Oleh Raja Ranawijaya, Raden Rahmat ditempatkan di Surabaya, sedangkan Raden Santri Ali ditempatkan di Gresik. Raden Rahmat lantas ditunjuk menjadi imam masjid di Ampel Denta sehingga dijuluki Sunan Ampel.
Dia menikah dengan Ni Ageng Manila, putri adipati Tuban Arya Teja. Dia lalu diangkat menjadi Adipati Surabaya menggantikan kakek istrinya, Arya Lembu Sora yang meninggal.
Dikisahkan, Raden Rahmat meminta Raden Patah membuat masjid besar di Demak. Raden Patah melaksanakan perintah tersebut tahun 1479 masehi atau 1401 saka. Saat itu Raden Patah menjabat sebagai pecat tonda di Bintoro. Dia menikahi adik kandung Raden Rahmat, Ni Ageng Maloka.

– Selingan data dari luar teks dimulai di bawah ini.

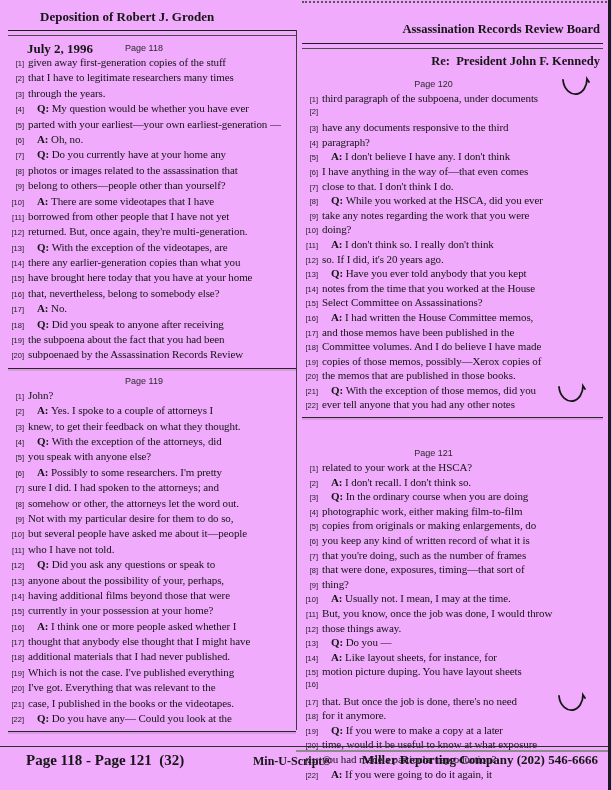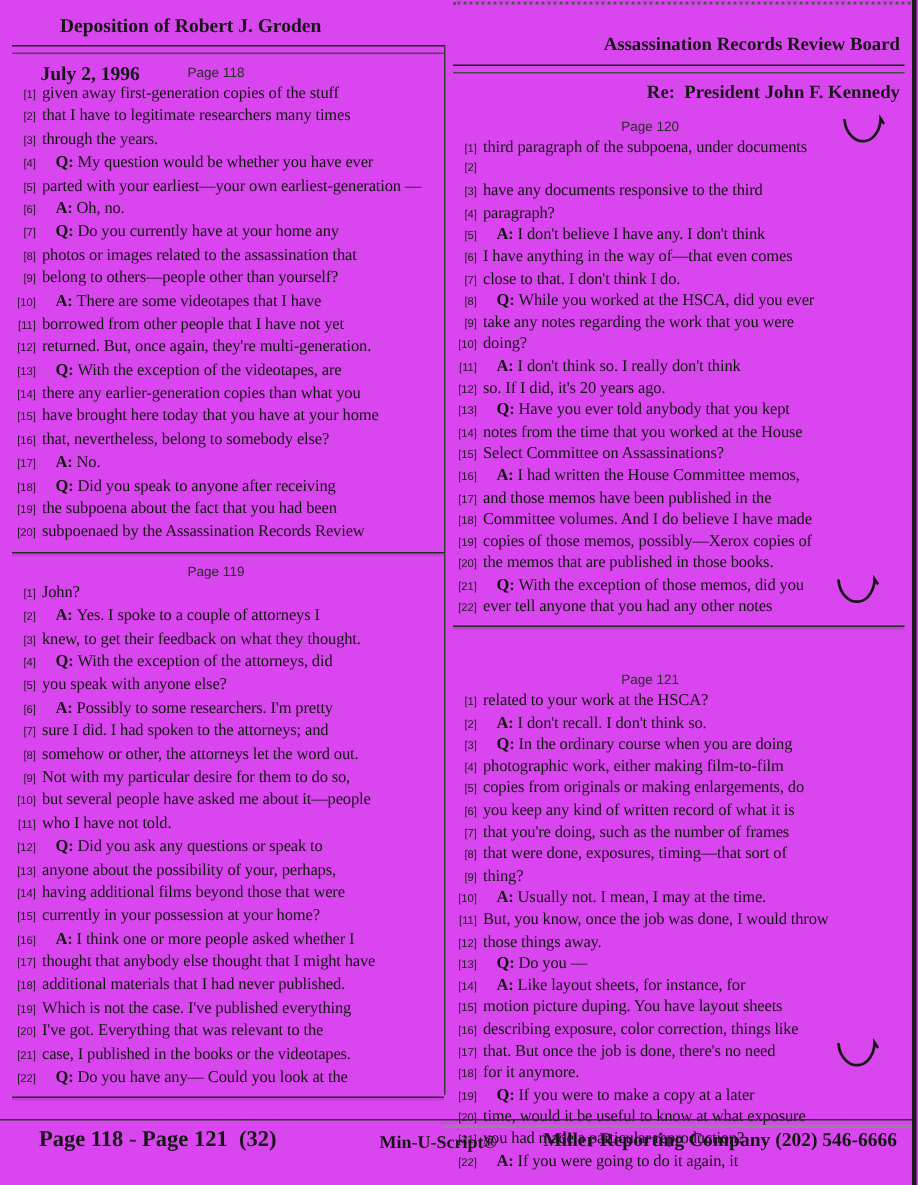--- a/index.html
+++ b/index.html
@@ -1,16 +1,16 @@
 <!DOCTYPE html>
 <html><head>
 <meta charset="utf-8">
 <style>
   html,body{margin:0;padding:0;background:#e8e8e8;}
-  .sheet{position:relative;width:612px;height:790px;background:#d946ef;overflow:hidden;
+  .sheet{position:relative;width:612px;height:790px;background:#f0abfc;overflow:hidden;
          font-family:"Liberation Serif",serif;color:#161616;}
   
   .hdr-left{position:absolute;left:27px;top:-7px;font-weight:bold;font-size:13px;line-height:16px;white-space:pre;}
   .hdr-left .l2{display:block;}
   .hdr-right{position:absolute;right:12px;top:5px;font-weight:bold;font-size:12.5px;line-height:16px;text-align:right;white-space:pre;}
   .dotted-top{position:absolute;left:302px;right:2px;top:1px;border-top:2px dotted #555;}
   
   .col{position:absolute;}
   .col-left{left:8px;top:30px;width:288px;}
   .col-right{left:302px;top:43px;width:301px;}
@@ -396,21 +396,20 @@
           <div class="line sp">
             <span class="ln">[14]</span>
             <span class="txt"><b>A:</b>&nbsp;Like layout sheets, for instance, for</span>
           </div>
           <div class="line">
             <span class="ln">[15]</span>
             <span class="txt">motion picture duping. You have layout sheets</span>
           </div>
           <div class="line">
             <span class="ln">[16]</span>
-            <span class="txt">describing exposure, color correction, things like</span>
           </div>
           <div class="line">
             <span class="ln">[17]</span>
             <span class="txt">that. But once the job is done, there's no need</span>
           </div>
           <div class="line">
             <span class="ln">[18]</span>
             <span class="txt">for it anymore.</span>
           </div>
           <div class="line sp">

Raden Patah meninggal di usia 58 tahun karena sakit, yaitu tahun 1507 masehi. Posisinya sebagai penguasa Demak digantikan Pati Unus bergelar anumerta Pangeran Sabrang Lor, yaitu putra Raden Patah.
Sementara di Majapahit, tahun 1510-1511 masehi Raja Ranawijaya tutup usia digantikan Prabu Udhara. Pati Unus menolak tunduk pada Prabu Udhara karena bukan keturunan raja.
Sedang dirinya keturunan penguasaha Majapahit dari garis Brawijaya V. Daerah pesisir Tuban, Gresik dan Surabaya mendekat ke Demak karena sesama muslim dan punya sejarah dari imigran Campa.
Tahun 1513 masehi, kota penting dekat Demak, yaitu Juwana diserang Prabu Udhara. Berikutnya tahun 1520-1521 masehi, giliran Pati Unus menyerang Majapahit sehingga Prabu Udhara tersingkir ke Panarukan, dekat Blambangan.
Dengan begitu, Majapahit takluk di tangan Demak. Wilayah kekuasaan Majapahit pun beralih menjadi kekuasaan Kerajaan Demak yang beragama Islam.